◆ **What is being asked**
Find every line in the records that holds the string "omerale". Copy each one.

◆ **Data for review**
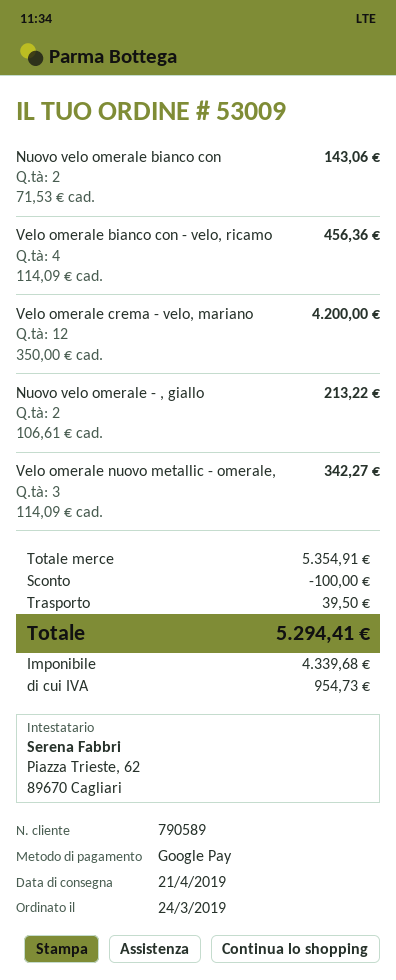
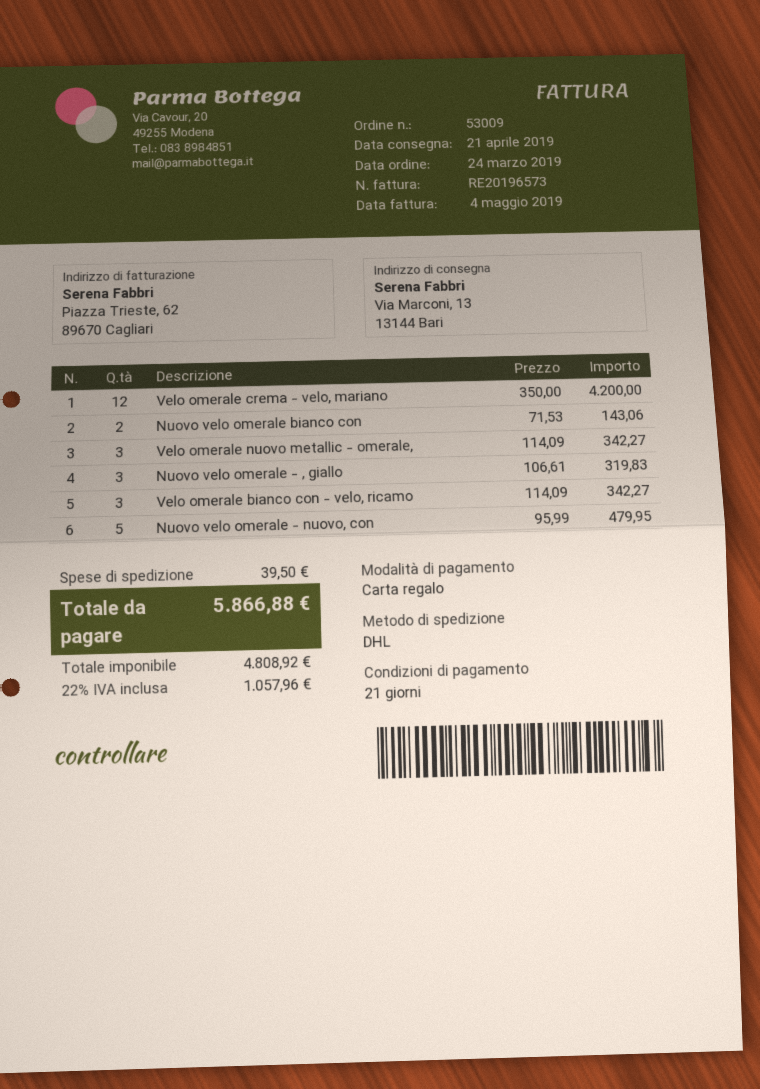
payment method: Google Pay -> gift card
Velo omerale bianco con - velo, ricamo: 4 x 114.09 = 456.36 -> 3 x 114.09 = 342.27
Nuovo velo omerale - , giallo: 2 x 106.61 = 213.22 -> 3 x 106.61 = 319.83
Nuovo velo omerale - nuovo, con: none -> 5 x 95.99 = 479.95
discount: 100.00 -> none
net: 4339.68 -> 4808.92
tax: 954.73 -> 1057.96
total: 5294.41 -> 5866.88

◆ **Response to the exercise**
Velo omerale bianco con - velo, ricamo: 4 x 114.09 = 456.36 -> 3 x 114.09 = 342.27
Nuovo velo omerale - , giallo: 2 x 106.61 = 213.22 -> 3 x 106.61 = 319.83
Nuovo velo omerale - nuovo, con: none -> 5 x 95.99 = 479.95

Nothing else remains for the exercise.